PMA : les députés valident la proposition du gouvernement sur la filiation

Après une reconnaissance anticipée de l'enfant devant notaire, la femme qui n'a pas porté le bébé sera reconnue comme un des deux parents, à égalité avec sa compagne, la mère biologique. 

Une pancarte \"PMA pour toutes\", lors de la marche des fiertés à Rennes, le 8 juin 2019.  
Une pancarte "PMA pour toutes", lors de la marche des fiertés à Rennes, le 8 juin 2019.   (MAUD DUPUY / HANS LUCAS / AFP)

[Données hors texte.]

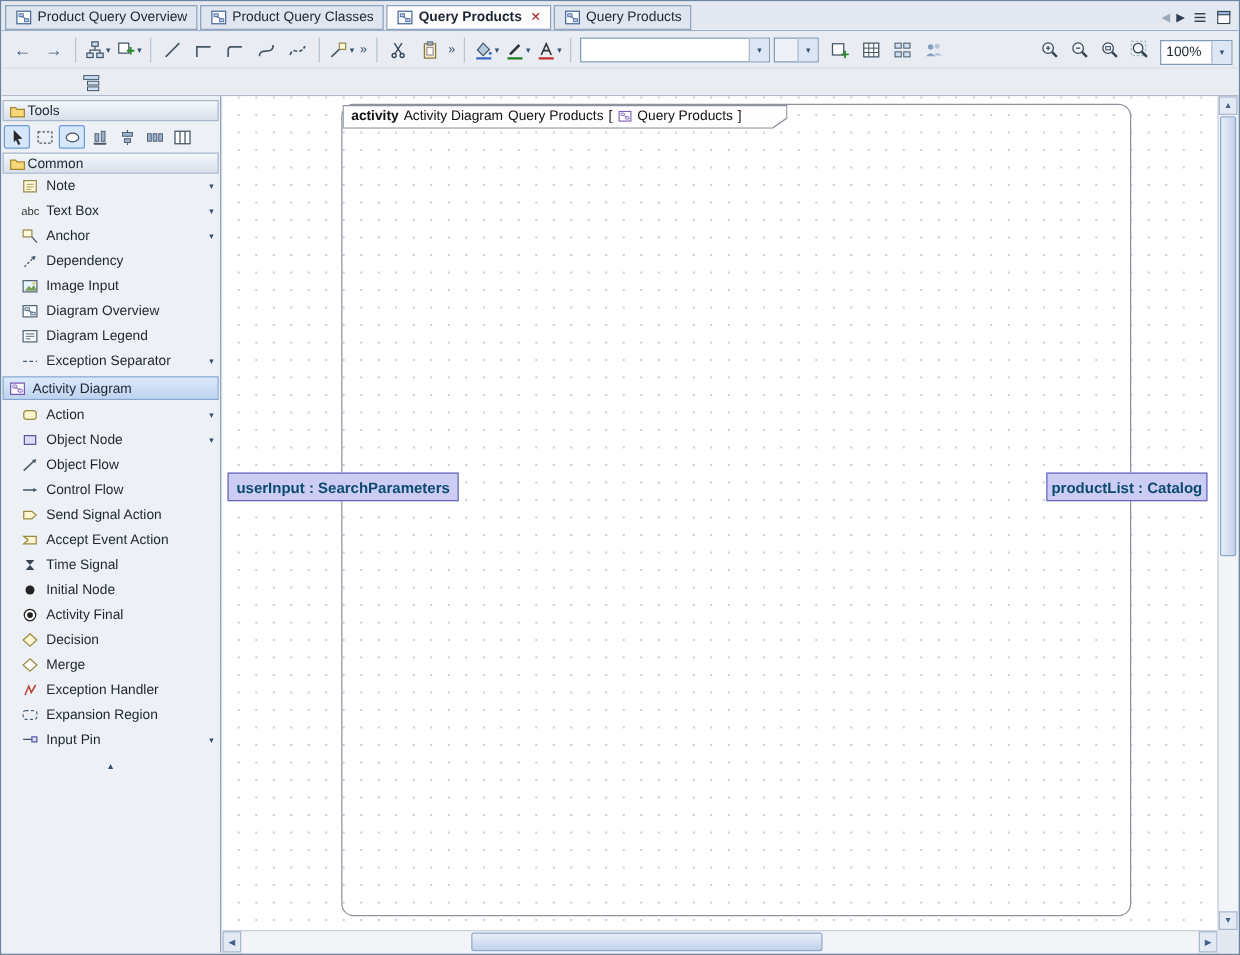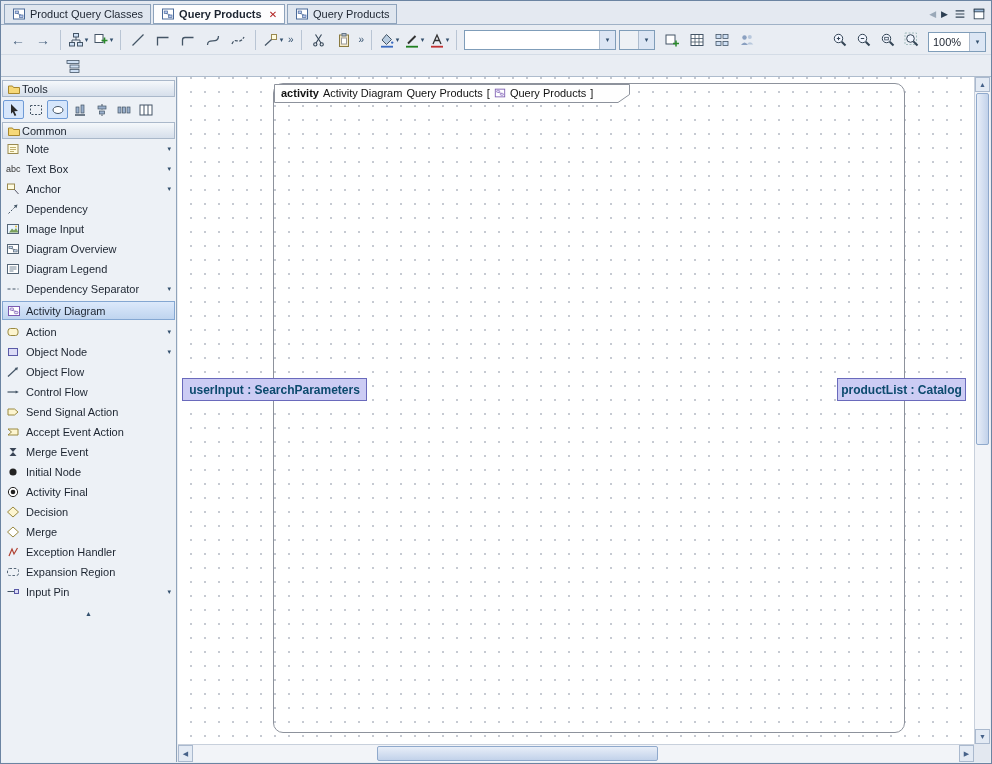"Product Query Overview" div.tab { html: none -> <div> <svg> <use></use> </svg> <span>Product Query Overview</span> </div> }
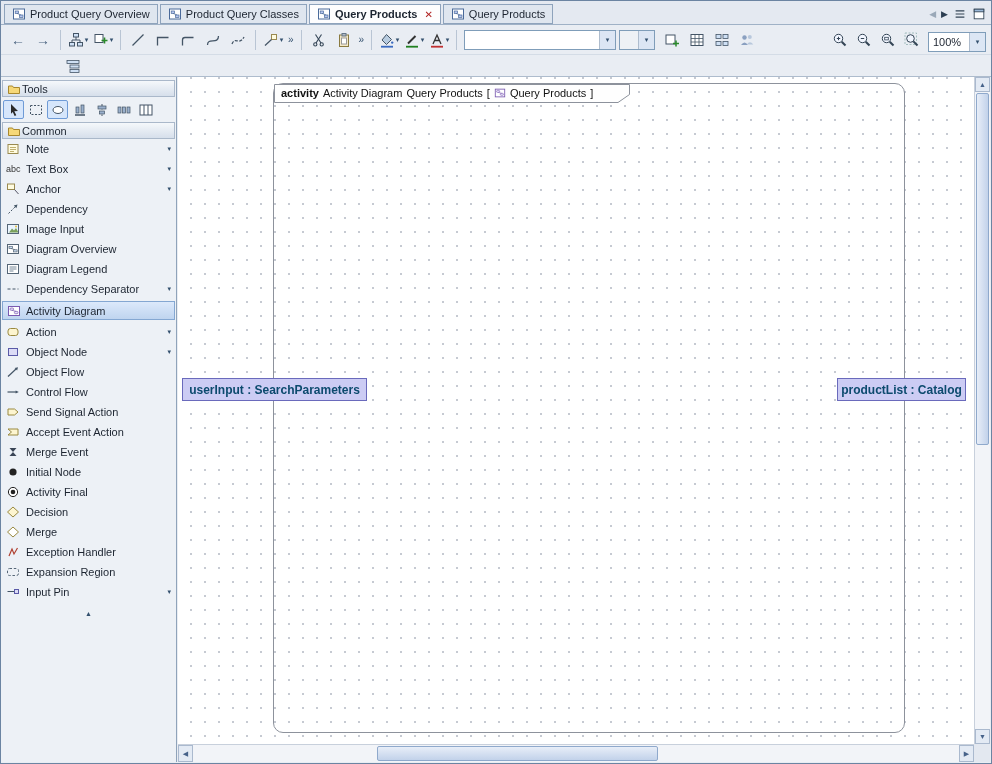"Note" .pi { margin-left: none -> 11px }
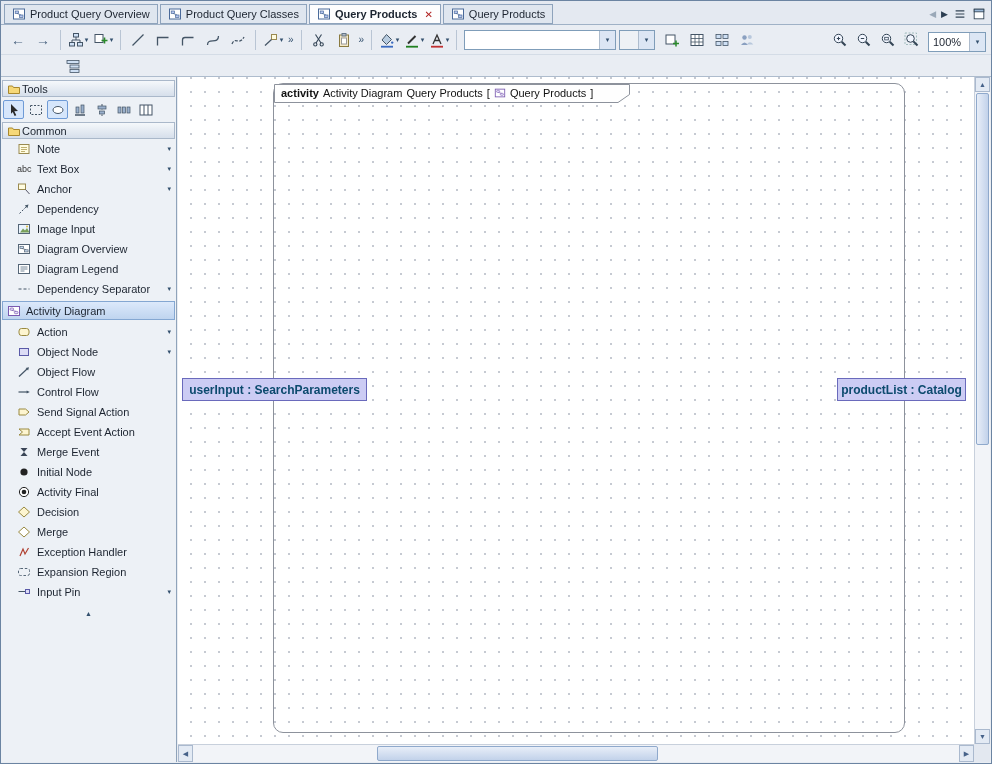"Dependency Separator" span { text: Dependency -> Exception }
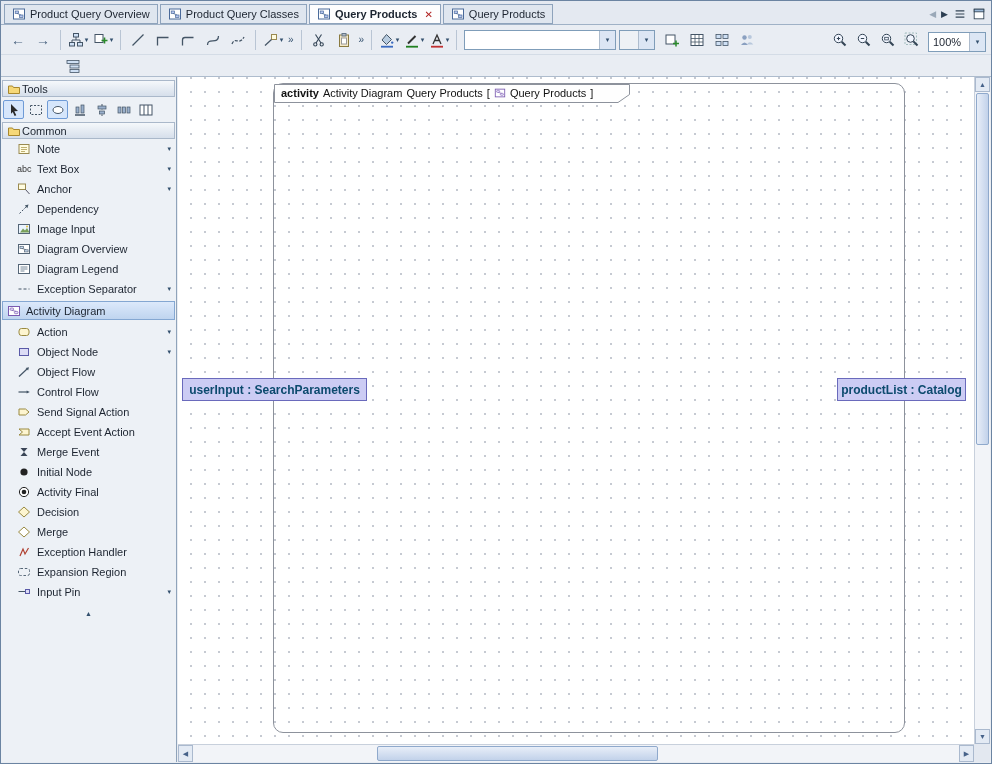"Merge Event" span { text: Merge Event -> Time Signal }
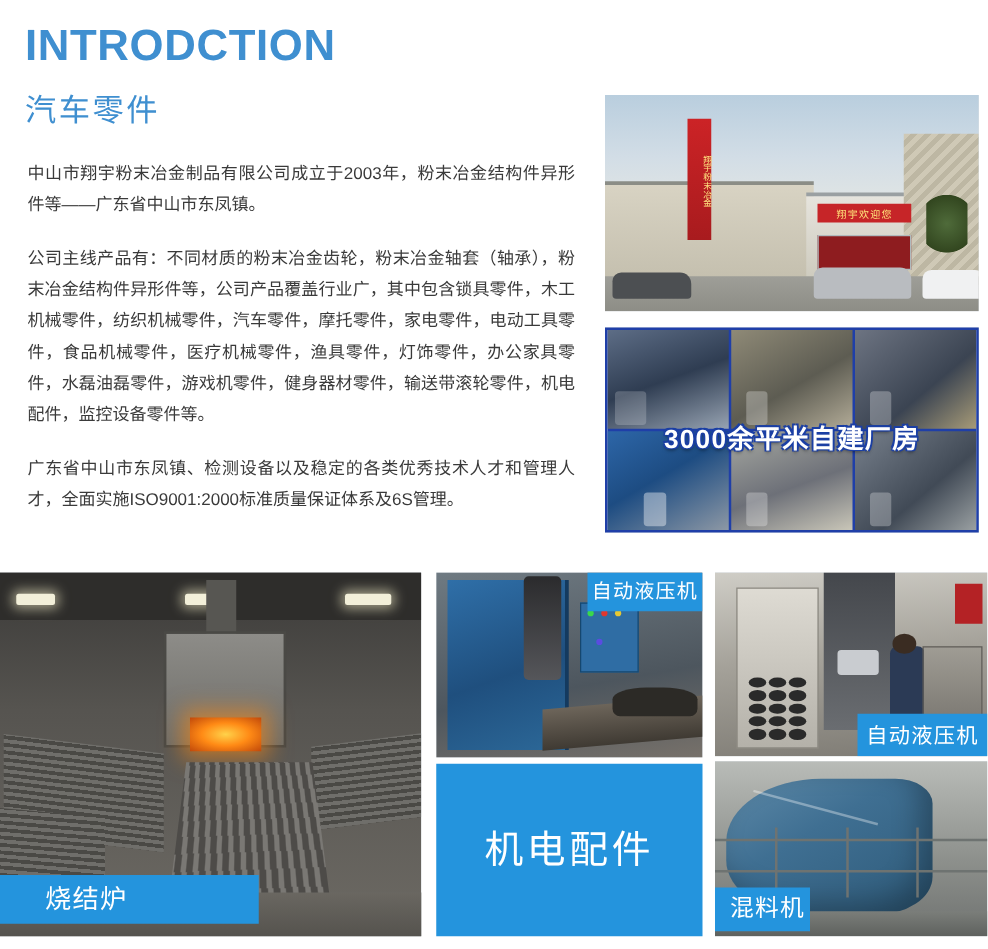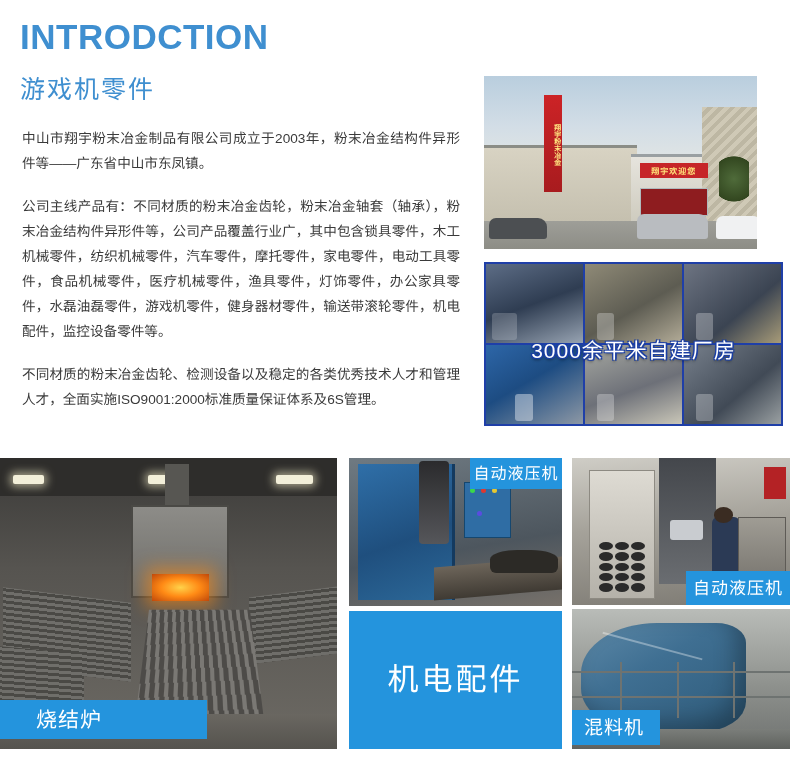"游戏机零件" div.title-cn { text: 游戏机 -> 汽车 }
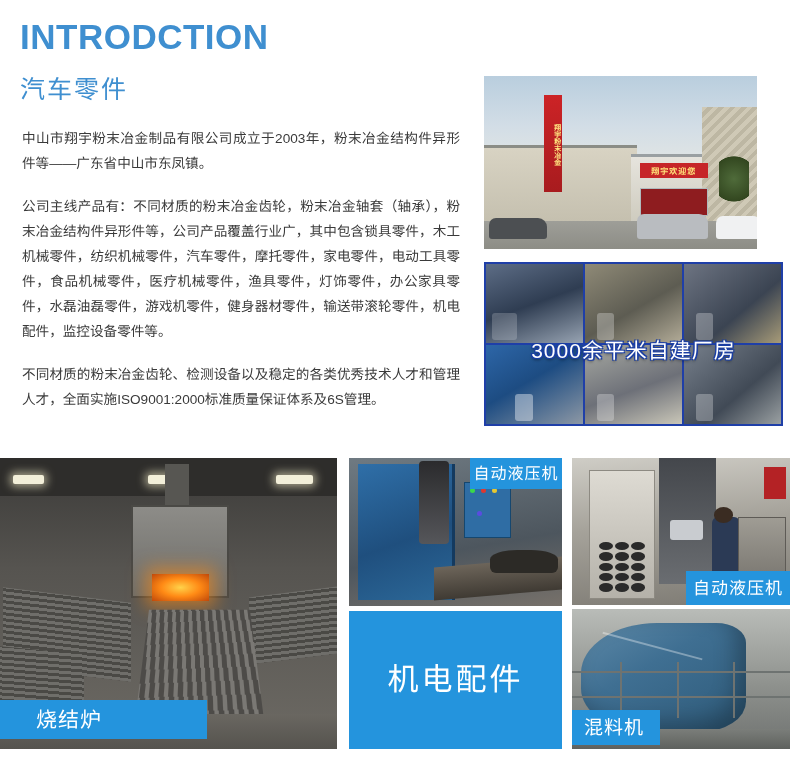"翔宇欢迎您" #photo-exterior { font-weight: bold -> none; width: 273px -> 299px }
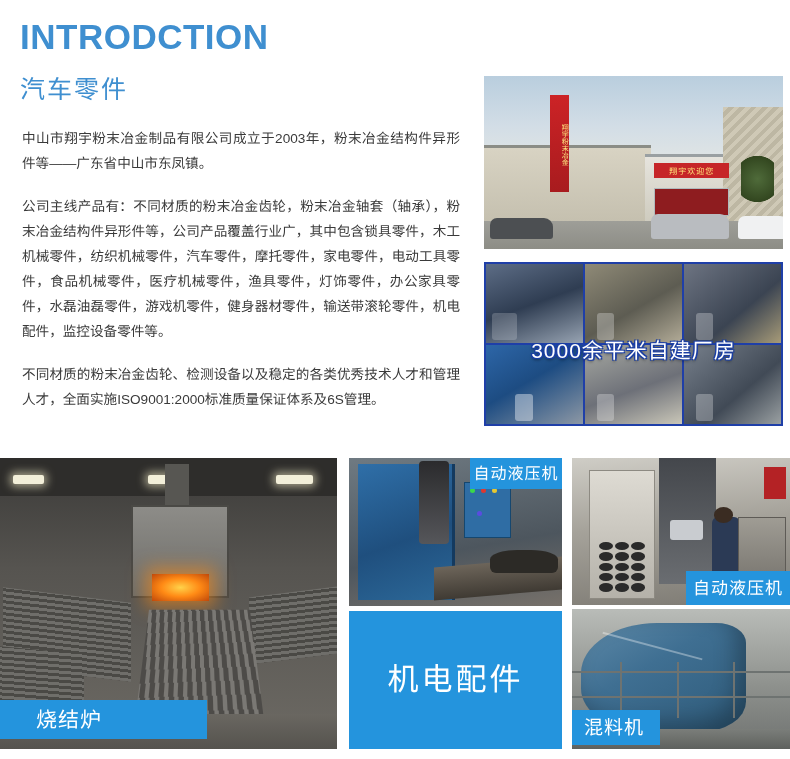"3000余平米自建厂房" .collage-caption { font-weight: normal -> bold }
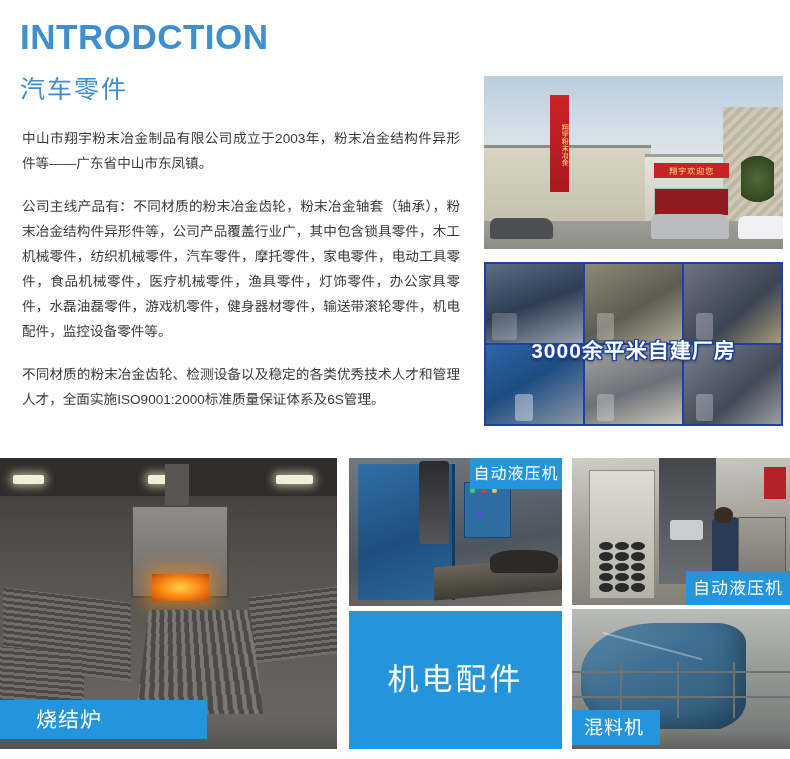"不同材质的粉末冶金齿轮、检测设备以及稳定的各类优秀技术人才和管理人才，全面实施I" p { text: 不同材质的粉末冶金齿轮 -> 广东省中山市东凤镇 }
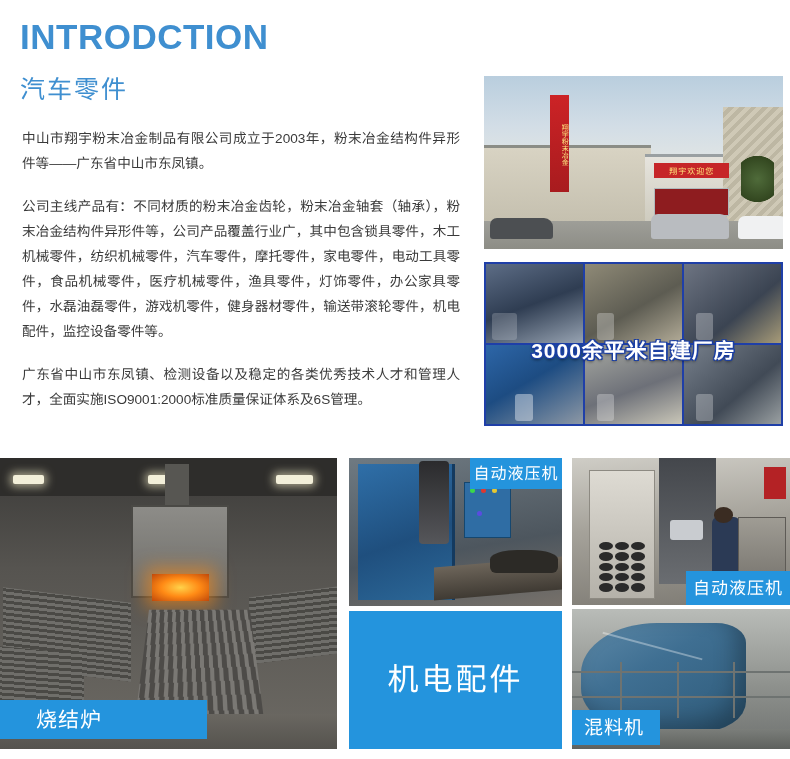"混料机" #chip-mixer { width: 88px -> 76px }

En dépit de la farouche opposition de la droite, les députés ont approuvé, jeudi 12 septembre au soir, la nouvelle proposition du gouvernement sur la filiation des enfants de couples de femmes nés par PMA. A l'issue de trois heures de débats, la commission spéciale chargée du projet de loi sur la bioéthique a adopté un amendement gouvernemental déposé lundi seulement, qui "reconnaît dans notre droit l'homoparentalité"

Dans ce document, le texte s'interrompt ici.